It could have been tricky to represent to the audience the (perhaps) four different languages (French, German, Italian and English) spoken by the characters. The programme uses the device of representing each language with English spoken in a theatrical foreign accent.
For example, an exchange between French-speaking characters, conducted in English with a French accent, is totally incomprehensible to the British airmen until Michelle (the only French character who speaks English) switches to Bertie Wooster-esque "top hole, old chap" style banter in an upper-class English accent. The British undercover Officer Crabtree, in the permanent disguise of a French-speaking gendarme, speaks abominable French. His (presumed) mangling of French vowels is represented by similarly distorted English, most famously his customary greeting catchphrase of "Good moaning"; many of his distortions come out as innuendoes, such as "I was pissing by the door, and I thought I would drip in". The Germans, generally, speak in a more guttural way than the French.
Bertorelli, the Italian captain, speaks in a nasal tone, generally adding an "-a" at the end of certain words: for instance in his catchphrase, "What a mistake-a to make-a!". Other examples included "We drop-a the bolls", "I kiss-a your hand-a". In spite of the difficulties in communicating with the British characters, the French, Germans, and Italians all understand each other perfectly, the implication apparently being that they all understand French (and Bertorelli understands German spoken when no French are present) which they use when talking to one another, but in which their own accents remain evident.

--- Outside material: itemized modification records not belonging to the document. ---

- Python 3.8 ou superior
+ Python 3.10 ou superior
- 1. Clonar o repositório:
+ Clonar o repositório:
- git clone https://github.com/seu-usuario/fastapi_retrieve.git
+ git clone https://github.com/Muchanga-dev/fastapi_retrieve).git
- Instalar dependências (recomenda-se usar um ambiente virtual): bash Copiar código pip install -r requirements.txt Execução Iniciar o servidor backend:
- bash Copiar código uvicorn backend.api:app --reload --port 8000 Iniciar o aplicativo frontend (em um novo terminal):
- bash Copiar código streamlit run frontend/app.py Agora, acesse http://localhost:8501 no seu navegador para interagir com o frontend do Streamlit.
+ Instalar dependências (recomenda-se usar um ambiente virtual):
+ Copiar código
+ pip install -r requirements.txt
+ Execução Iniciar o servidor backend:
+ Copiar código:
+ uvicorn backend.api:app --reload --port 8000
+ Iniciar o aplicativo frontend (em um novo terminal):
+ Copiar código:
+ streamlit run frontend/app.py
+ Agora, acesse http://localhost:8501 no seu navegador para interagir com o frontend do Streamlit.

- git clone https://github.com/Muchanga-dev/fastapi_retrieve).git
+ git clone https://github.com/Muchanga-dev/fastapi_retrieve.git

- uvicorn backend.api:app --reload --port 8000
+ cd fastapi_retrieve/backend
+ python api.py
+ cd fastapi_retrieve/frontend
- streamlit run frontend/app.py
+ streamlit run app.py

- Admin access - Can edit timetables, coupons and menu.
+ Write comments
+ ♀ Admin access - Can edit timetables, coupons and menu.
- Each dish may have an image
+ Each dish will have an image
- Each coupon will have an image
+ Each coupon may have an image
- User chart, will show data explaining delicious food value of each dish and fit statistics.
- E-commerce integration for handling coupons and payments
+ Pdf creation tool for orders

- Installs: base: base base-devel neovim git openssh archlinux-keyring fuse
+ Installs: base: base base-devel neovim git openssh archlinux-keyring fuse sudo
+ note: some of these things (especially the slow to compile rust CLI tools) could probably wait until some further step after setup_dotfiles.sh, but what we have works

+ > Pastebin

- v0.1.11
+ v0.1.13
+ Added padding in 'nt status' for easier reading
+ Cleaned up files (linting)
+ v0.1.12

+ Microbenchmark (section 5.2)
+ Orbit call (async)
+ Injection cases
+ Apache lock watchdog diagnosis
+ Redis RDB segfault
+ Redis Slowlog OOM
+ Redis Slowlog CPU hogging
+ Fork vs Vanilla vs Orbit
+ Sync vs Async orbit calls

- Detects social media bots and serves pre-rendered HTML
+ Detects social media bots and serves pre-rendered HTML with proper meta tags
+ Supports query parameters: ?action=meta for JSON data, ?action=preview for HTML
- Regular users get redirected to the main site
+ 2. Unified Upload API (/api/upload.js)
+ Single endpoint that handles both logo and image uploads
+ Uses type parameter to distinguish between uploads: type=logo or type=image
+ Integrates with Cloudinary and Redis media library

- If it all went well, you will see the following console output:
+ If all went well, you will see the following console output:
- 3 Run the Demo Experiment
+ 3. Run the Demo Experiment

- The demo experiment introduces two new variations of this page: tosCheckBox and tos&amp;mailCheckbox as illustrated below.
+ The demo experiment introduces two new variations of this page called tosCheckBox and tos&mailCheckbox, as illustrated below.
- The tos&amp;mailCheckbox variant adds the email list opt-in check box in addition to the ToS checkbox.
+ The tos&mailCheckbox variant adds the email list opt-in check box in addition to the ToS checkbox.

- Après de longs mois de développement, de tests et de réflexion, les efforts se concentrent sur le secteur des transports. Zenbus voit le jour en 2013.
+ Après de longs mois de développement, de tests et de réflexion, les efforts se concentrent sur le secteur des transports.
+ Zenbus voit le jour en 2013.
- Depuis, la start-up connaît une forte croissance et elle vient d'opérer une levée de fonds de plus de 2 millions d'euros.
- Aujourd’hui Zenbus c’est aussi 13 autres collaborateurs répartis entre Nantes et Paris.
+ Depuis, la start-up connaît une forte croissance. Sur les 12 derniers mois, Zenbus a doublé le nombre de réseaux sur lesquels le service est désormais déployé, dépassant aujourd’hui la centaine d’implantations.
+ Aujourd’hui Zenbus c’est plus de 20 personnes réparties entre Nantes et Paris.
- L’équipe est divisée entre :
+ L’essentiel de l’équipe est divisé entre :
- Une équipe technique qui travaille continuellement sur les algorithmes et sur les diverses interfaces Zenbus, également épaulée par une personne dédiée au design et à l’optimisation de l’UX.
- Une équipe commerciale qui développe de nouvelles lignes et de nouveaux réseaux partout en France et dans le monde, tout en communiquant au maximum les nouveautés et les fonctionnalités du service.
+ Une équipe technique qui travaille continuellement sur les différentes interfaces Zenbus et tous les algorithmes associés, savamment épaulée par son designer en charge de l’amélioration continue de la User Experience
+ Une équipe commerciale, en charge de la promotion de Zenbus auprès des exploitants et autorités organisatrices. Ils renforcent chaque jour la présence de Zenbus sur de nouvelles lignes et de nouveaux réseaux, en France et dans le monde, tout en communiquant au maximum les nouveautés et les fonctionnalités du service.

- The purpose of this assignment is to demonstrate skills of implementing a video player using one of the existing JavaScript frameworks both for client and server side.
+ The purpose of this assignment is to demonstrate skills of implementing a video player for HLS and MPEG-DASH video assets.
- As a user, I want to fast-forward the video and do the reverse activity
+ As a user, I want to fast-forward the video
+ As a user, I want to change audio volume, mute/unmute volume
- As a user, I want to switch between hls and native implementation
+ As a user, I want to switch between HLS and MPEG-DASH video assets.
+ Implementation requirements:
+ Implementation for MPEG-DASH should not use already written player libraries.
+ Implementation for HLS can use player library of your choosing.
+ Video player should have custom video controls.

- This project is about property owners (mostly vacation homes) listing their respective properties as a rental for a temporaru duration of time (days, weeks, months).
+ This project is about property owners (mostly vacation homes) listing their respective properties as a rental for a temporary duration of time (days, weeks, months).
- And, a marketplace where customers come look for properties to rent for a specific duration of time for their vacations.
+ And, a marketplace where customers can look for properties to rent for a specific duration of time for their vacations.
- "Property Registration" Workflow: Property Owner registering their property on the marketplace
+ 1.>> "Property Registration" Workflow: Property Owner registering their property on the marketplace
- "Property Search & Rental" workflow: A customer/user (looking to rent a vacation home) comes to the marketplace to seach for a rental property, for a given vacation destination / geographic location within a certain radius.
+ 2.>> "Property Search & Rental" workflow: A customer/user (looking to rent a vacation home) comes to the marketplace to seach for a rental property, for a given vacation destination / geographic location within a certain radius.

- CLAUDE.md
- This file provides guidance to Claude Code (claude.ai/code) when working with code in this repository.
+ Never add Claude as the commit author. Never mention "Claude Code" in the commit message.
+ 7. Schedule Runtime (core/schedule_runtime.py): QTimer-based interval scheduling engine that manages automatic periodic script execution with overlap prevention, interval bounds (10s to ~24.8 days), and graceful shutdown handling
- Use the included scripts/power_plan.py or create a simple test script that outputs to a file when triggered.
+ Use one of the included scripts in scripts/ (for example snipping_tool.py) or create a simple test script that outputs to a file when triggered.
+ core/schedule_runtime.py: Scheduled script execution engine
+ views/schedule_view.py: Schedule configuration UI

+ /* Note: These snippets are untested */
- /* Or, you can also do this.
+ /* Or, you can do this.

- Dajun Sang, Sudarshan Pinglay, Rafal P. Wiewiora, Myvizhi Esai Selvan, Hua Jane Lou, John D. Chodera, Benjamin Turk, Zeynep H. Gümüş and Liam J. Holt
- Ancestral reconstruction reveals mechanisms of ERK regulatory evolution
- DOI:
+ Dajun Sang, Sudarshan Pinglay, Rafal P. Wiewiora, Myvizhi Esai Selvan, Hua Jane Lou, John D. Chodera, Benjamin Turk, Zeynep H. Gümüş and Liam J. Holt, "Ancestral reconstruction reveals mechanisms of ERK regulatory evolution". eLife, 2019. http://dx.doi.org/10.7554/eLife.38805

When one particular plan calls for Herr Flick and Von Smallhausen to impersonate British airmen, a gramophone record is used to learn the 'nuances' of English. This essentially consists of the non-word sounds suitably voiced with the signature 'upper-class English accent' employed in the programme.
In one episode, René is actually forced to speak German. His voice is noticeably more high-pitched, which may be a gag concerning the way the Germans talk.
The last few series introduced a new gag, where Colonel von Strohm and Lieutenant Gruber are put in situations where they have to speak in a strange manner. In one episode the two try to learn Spanish, which is basically "German" with high-pitched voices and mangled consonants. In another they are forced to wear "suicide teeth", large bulky dentures containing poison, making them garble their speech to avoid releasing the poison. In yet another, von Strohm and Gruber are posing as Frenchmen, and are forced to speak French. This comes out as another set of non-words sounding like "Woffel woffel, woffel woffel".
A further episode features a Swedish art dealer inspecting The Fallen Madonna, who pronounces "Heil Hitler!" as "Oil Jesus!"